= Records for this exercise =

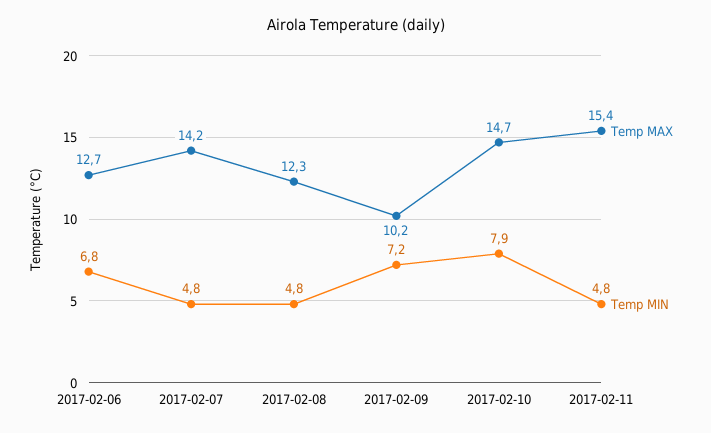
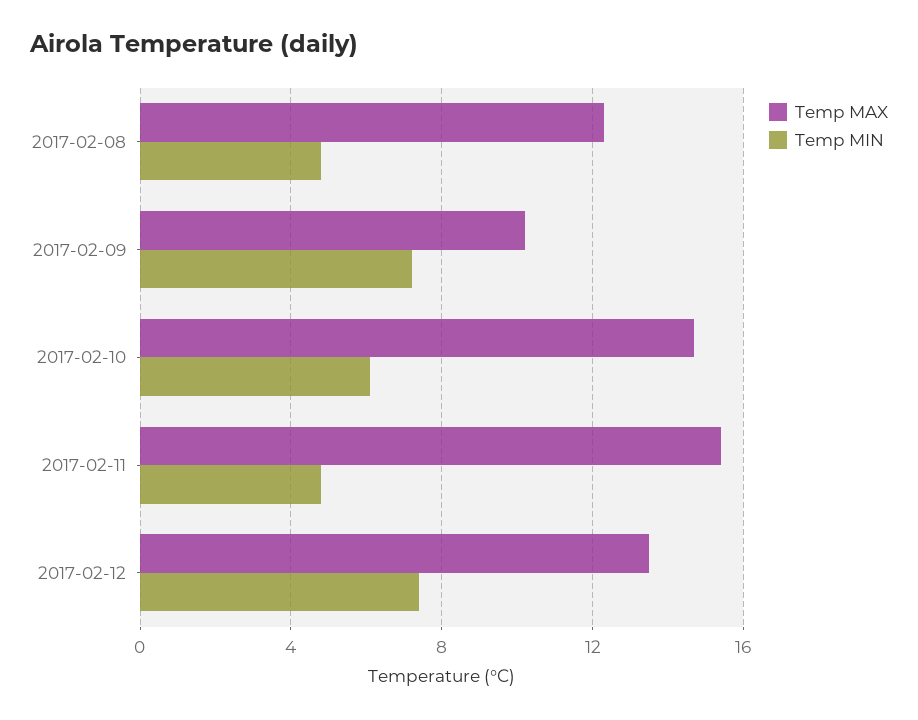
Temp MAX, 2017-02-06: 12.7 -> none
Temp MIN, 2017-02-06: 6.8 -> none
Temp MAX, 2017-02-07: 14.2 -> none
Temp MIN, 2017-02-07: 4.8 -> none
Temp MIN, 2017-02-10: 7.9 -> 6
Temp MAX, 2017-02-12: none -> 13.5
Temp MIN, 2017-02-12: none -> 7.5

= Instructions to follow =
Tally the lines of the material in which the string "none" appears. Give the tally and nothing else.

= Task response =
6